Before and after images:
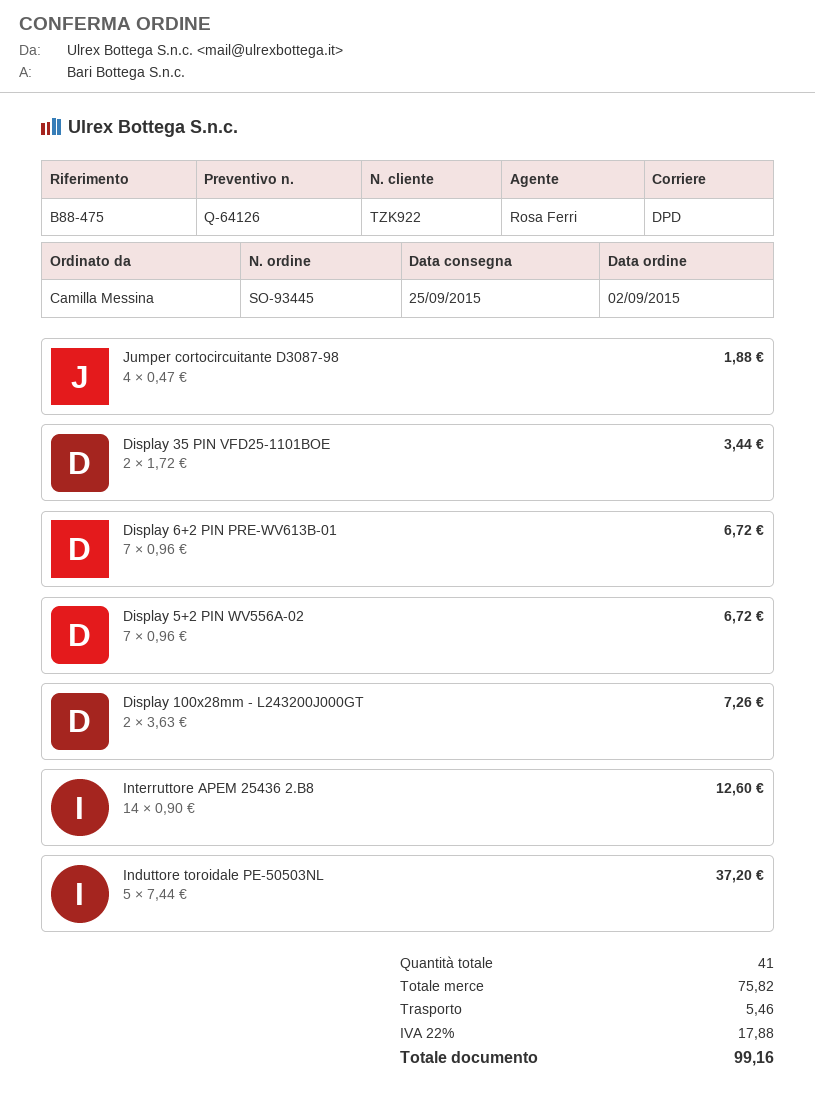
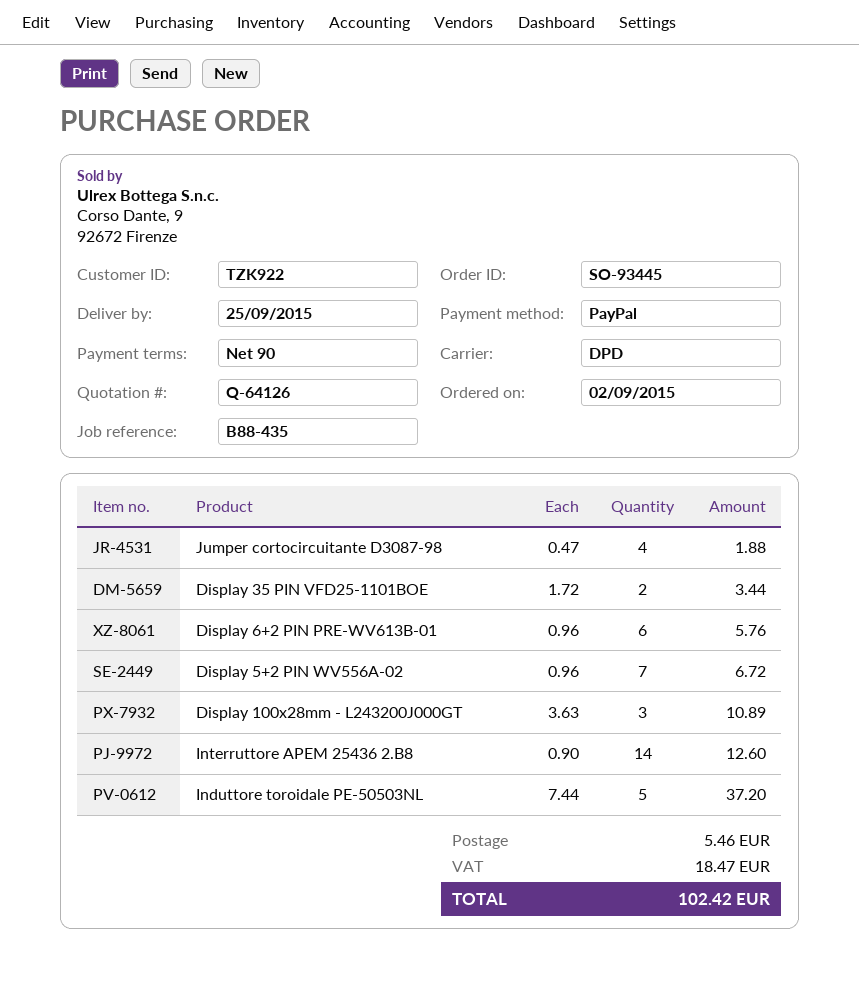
reference: B88-475 -> B88-435
Display 6+2 PIN PRE-WV613B-01: 7 x 0.96 = 6.72 -> 6 x 0.96 = 5.76
Display 100x28mm - L243200J000GT: 2 x 3.63 = 7.26 -> 3 x 3.63 = 10.89
tax: 17.88 -> 18.47
total: 99.16 -> 102.42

**Exercise aim**. Your copy must match the records above word for word and contain no pictures.

**Answer for this exercise**.
reference: B88-475 -> B88-435
Display 6+2 PIN PRE-WV613B-01: 7 x 0.96 = 6.72 -> 6 x 0.96 = 5.76
Display 100x28mm - L243200J000GT: 2 x 3.63 = 7.26 -> 3 x 3.63 = 10.89
tax: 17.88 -> 18.47
total: 99.16 -> 102.42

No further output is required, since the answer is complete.